Start of Available data

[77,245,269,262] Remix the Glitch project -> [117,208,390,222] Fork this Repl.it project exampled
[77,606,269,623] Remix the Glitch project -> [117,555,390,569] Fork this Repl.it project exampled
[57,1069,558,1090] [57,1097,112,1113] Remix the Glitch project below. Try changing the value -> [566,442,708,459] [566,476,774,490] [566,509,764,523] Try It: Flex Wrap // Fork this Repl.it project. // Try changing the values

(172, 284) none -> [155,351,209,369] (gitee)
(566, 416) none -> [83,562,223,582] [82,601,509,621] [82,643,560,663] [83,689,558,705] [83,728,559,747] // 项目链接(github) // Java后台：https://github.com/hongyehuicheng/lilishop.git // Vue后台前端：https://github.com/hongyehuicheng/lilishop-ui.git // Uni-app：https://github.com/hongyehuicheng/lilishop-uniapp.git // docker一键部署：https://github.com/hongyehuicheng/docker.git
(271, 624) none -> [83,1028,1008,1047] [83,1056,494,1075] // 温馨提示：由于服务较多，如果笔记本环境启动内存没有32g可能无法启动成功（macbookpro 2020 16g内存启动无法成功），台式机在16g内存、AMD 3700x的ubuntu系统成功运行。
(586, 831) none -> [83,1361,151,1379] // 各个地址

End of Available data

Lines that hold the word "Remix" are the ones to copy from the entries above.

[77,245,269,262] Remix the Glitch project -> [117,208,390,222] Fork this Repl.it project exampled
[77,606,269,623] Remix the Glitch project -> [117,555,390,569] Fork this Repl.it project exampled
[57,1069,558,1090] [57,1097,112,1113] Remix the Glitch project below. Try changing the value -> [566,442,708,459] [566,476,774,490] [566,509,764,523] Try It: Flex Wrap // Fork this Repl.it project. // Try changing the values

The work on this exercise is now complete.